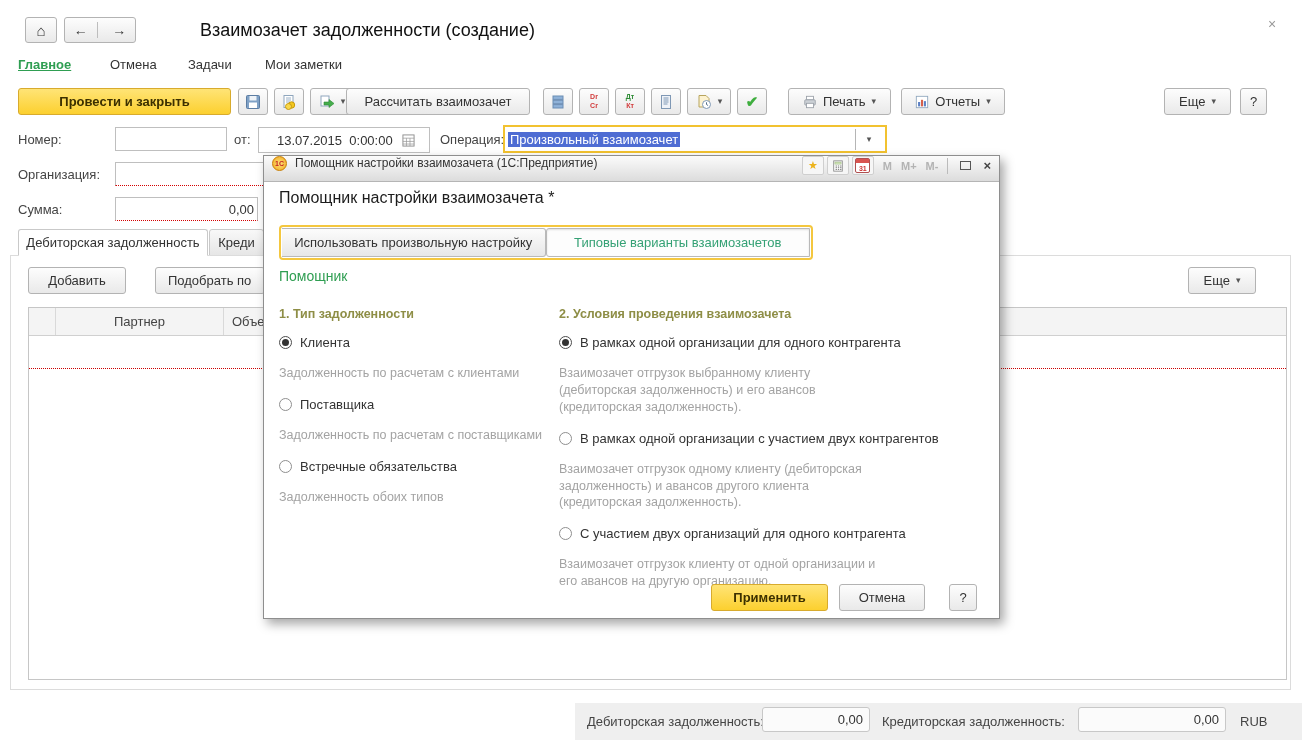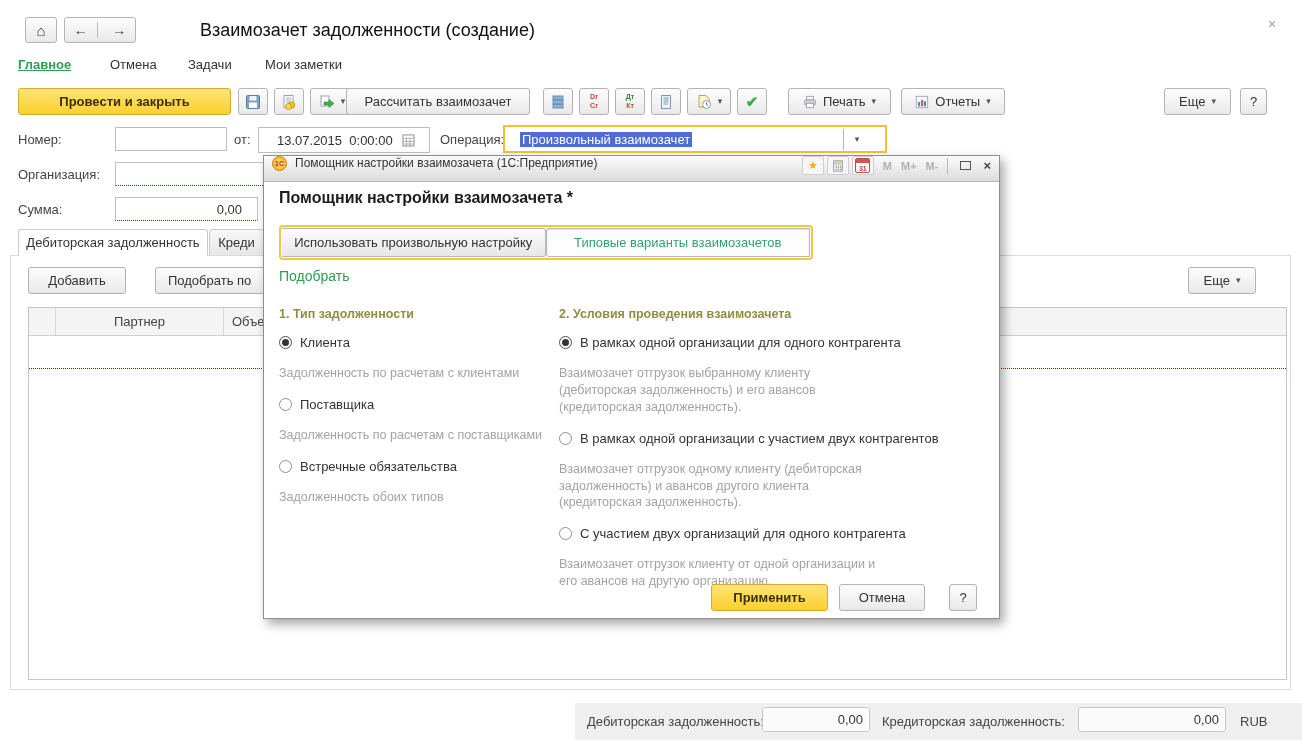--- a/index.html
+++ b/index.html
@@ -5,21 +5,21 @@
   *{box-sizing:border-box;margin:0;padding:0}
   html,body{width:1302px;height:748px}
   body{position:relative;background:#fff;font-family:"Liberation Sans",sans-serif;color:#333;overflow:hidden}
   .abs{position:absolute}
   .lbl{font-size:13px;color:#444;white-space:nowrap}
   .btn{display:flex;align-items:center;justify-content:center;gap:6px;
        border:1px solid #b3b3b3;border-radius:3px;background:linear-gradient(#fdfdfd,#e9e9e9);
        font-size:13px;color:#333;cursor:default;white-space:nowrap}
   .btn-yellow{background:linear-gradient(#ffe476,#fcd02f);border-color:#d8ab2d;font-weight:bold;color:#3c3000}
   .ibtn{width:30px;height:27px}
-  .input{border:1px solid #bfbfbf;background:#fff;font-size:13px;display:flex;align-items:center;padding:0 15px}
+  .input{border:1px solid #bfbfbf;background:#fff;font-size:13px;display:flex;align-items:center;padding:0 3px}
   .req{border-bottom:1px dotted #d40000}
   .drop{font-size:9px;color:#555;line-height:1}
   .icon16{width:16px;height:16px;display:block}
   .txticon{font-weight:bold;font-size:7px;line-height:1.15;text-align:center}
   
   #btn-home{left:25px;top:17px;width:32px;height:26px;font-size:15px}
   #nav-group{left:64px;top:17px;width:72px;height:26px;display:flex}
   #nav-group .half{flex:1;display:flex;align-items:center;justify-content:center;font-size:14px}
   #nav-group .half:first-child{border-right:1px solid #bdbdbd}
   #page-title{left:200px;top:20px;font-size:18px;color:#111}
@@ -55,21 +55,21 @@
   #dlg{left:263px;top:155px;width:737px;height:464px;background:#fff;border:1px solid #8e8e8e;
        box-shadow:4px 5px 10px rgba(0,0,0,.35)}
   #dlg-titlebar{height:26px;background:linear-gradient(#fbfbfb,#dcdcdc);border-bottom:1px solid #b5b5b5;
        display:flex;align-items:flex-start;padding:0 8px;font-size:12px;color:#333}
   .tbi{width:22px;height:19px;display:flex;align-items:center;justify-content:center;margin-left:3px;
        border:1px solid #cfcfcf;border-radius:2px;background:#f6f6f6;font-size:11px}
   .mem{color:#b3b3b3;font-weight:bold;font-size:11px;margin-left:9px}
   .vsep{width:1px;height:16px;background:#bbb;margin-left:9px}
   #dlg-max{width:11px;height:9px;border:1.5px solid #555}
   #dlg-close{font-size:13px;color:#444;font-weight:bold;margin-left:12px}
-  #dlg-heading{left:15px;top:33px;font-size:16px;font-weight:bold;color:#1c1c1c}
+  #dlg-heading{left:15px;top:33px;font-size:16px;font-weight:normal;color:#1c1c1c}
   #dlg-toggle{left:15px;top:69px;width:534px;height:35px;border:2px solid #f4c73f;border-radius:4px;
        display:flex;align-items:stretch;padding:1px;background:#fff}
   .seg{flex:1;display:flex;align-items:center;justify-content:center;font-size:13px;border:1px solid #b9b9b9}
   .seg.on{background:#fdfdfd;color:#35a175;border-radius:3px 0 0 3px;box-shadow:inset 0 1px 2px rgba(0,0,0,.12)}
   .seg.off{background:linear-gradient(#fcfcfc,#e7e7e7);color:#333;border-left:none;border-radius:0 3px 3px 0}
   #dlg-params{left:15px;top:112px;font-size:14px;color:#2f9e52}
   #dlg-cols{left:15px;top:151px;width:705px;display:flex}
   #col-left{width:280px}
   #col-right{flex:1}
   .gtitle{font-size:12.5px;font-weight:bold;color:#8e8e46;margin-bottom:14px}
@@ -288,21 +288,21 @@
     </span>
   </div>
 
   <div class="abs" id="dlg-heading">Помощник настройки взаимозачета *</div>
 
   <div class="abs" id="dlg-toggle">
     <span class="seg off">Использовать произвольную настройку</span>
     <span class="seg on">Типовые варианты взаимозачетов</span>
   </div>
 
-  <div class="abs" id="dlg-params">Подобрать</div>
+  <div class="abs" id="dlg-params">Помощник</div>
 
   <div class="abs" id="dlg-cols">
     <div id="col-left">
       <div class="gtitle">1. Тип задолженности</div>
       <div class="opt">
         <span class="radio sel"></span>
         <span class="optlbl">Клиента</span>
       </div>
       <div class="desc">Задолженность по расчетам с клиентами</div>
       <div class="opt">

-*-*-

§ Exercise brief
Retype the data above exactly, dropping every picture.

§ Response box
--- a/index.html
+++ b/index.html
@@ -5,21 +5,21 @@
   *{box-sizing:border-box;margin:0;padding:0}
   html,body{width:1302px;height:748px}
   body{position:relative;background:#fff;font-family:"Liberation Sans",sans-serif;color:#333;overflow:hidden}
   .abs{position:absolute}
   .lbl{font-size:13px;color:#444;white-space:nowrap}
   .btn{display:flex;align-items:center;justify-content:center;gap:6px;
        border:1px solid #b3b3b3;border-radius:3px;background:linear-gradient(#fdfdfd,#e9e9e9);
        font-size:13px;color:#333;cursor:default;white-space:nowrap}
   .btn-yellow{background:linear-gradient(#ffe476,#fcd02f);border-color:#d8ab2d;font-weight:bold;color:#3c3000}
   .ibtn{width:30px;height:27px}
-  .input{border:1px solid #bfbfbf;background:#fff;font-size:13px;display:flex;align-items:center;padding:0 15px}
+  .input{border:1px solid #bfbfbf;background:#fff;font-size:13px;display:flex;align-items:center;padding:0 3px}
   .req{border-bottom:1px dotted #d40000}
   .drop{font-size:9px;color:#555;line-height:1}
   .icon16{width:16px;height:16px;display:block}
   .txticon{font-weight:bold;font-size:7px;line-height:1.15;text-align:center}
   
   #btn-home{left:25px;top:17px;width:32px;height:26px;font-size:15px}
   #nav-group{left:64px;top:17px;width:72px;height:26px;display:flex}
   #nav-group .half{flex:1;display:flex;align-items:center;justify-content:center;font-size:14px}
   #nav-group .half:first-child{border-right:1px solid #bdbdbd}
   #page-title{left:200px;top:20px;font-size:18px;color:#111}
@@ -55,21 +55,21 @@
   #dlg{left:263px;top:155px;width:737px;height:464px;background:#fff;border:1px solid #8e8e8e;
        box-shadow:4px 5px 10px rgba(0,0,0,.35)}
   #dlg-titlebar{height:26px;background:linear-gradient(#fbfbfb,#dcdcdc);border-bottom:1px solid #b5b5b5;
        display:flex;align-items:flex-start;padding:0 8px;font-size:12px;color:#333}
   .tbi{width:22px;height:19px;display:flex;align-items:center;justify-content:center;margin-left:3px;
        border:1px solid #cfcfcf;border-radius:2px;background:#f6f6f6;font-size:11px}
   .mem{color:#b3b3b3;font-weight:bold;font-size:11px;margin-left:9px}
   .vsep{width:1px;height:16px;background:#bbb;margin-left:9px}
   #dlg-max{width:11px;height:9px;border:1.5px solid #555}
   #dlg-close{font-size:13px;color:#444;font-weight:bold;margin-left:12px}
-  #dlg-heading{left:15px;top:33px;font-size:16px;font-weight:bold;color:#1c1c1c}
+  #dlg-heading{left:15px;top:33px;font-size:16px;font-weight:normal;color:#1c1c1c}
   #dlg-toggle{left:15px;top:69px;width:534px;height:35px;border:2px solid #f4c73f;border-radius:4px;
        display:flex;align-items:stretch;padding:1px;background:#fff}
   .seg{flex:1;display:flex;align-items:center;justify-content:center;font-size:13px;border:1px solid #b9b9b9}
   .seg.on{background:#fdfdfd;color:#35a175;border-radius:3px 0 0 3px;box-shadow:inset 0 1px 2px rgba(0,0,0,.12)}
   .seg.off{background:linear-gradient(#fcfcfc,#e7e7e7);color:#333;border-left:none;border-radius:0 3px 3px 0}
   #dlg-params{left:15px;top:112px;font-size:14px;color:#2f9e52}
   #dlg-cols{left:15px;top:151px;width:705px;display:flex}
   #col-left{width:280px}
   #col-right{flex:1}
   .gtitle{font-size:12.5px;font-weight:bold;color:#8e8e46;margin-bottom:14px}
@@ -288,21 +288,21 @@
     </span>
   </div>
 
   <div class="abs" id="dlg-heading">Помощник настройки взаимозачета *</div>
 
   <div class="abs" id="dlg-toggle">
     <span class="seg off">Использовать произвольную настройку</span>
     <span class="seg on">Типовые варианты взаимозачетов</span>
   </div>
 
-  <div class="abs" id="dlg-params">Подобрать</div>
+  <div class="abs" id="dlg-params">Помощник</div>
 
   <div class="abs" id="dlg-cols">
     <div id="col-left">
       <div class="gtitle">1. Тип задолженности</div>
       <div class="opt">
         <span class="radio sel"></span>
         <span class="optlbl">Клиента</span>
       </div>
       <div class="desc">Задолженность по расчетам с клиентами</div>
       <div class="opt">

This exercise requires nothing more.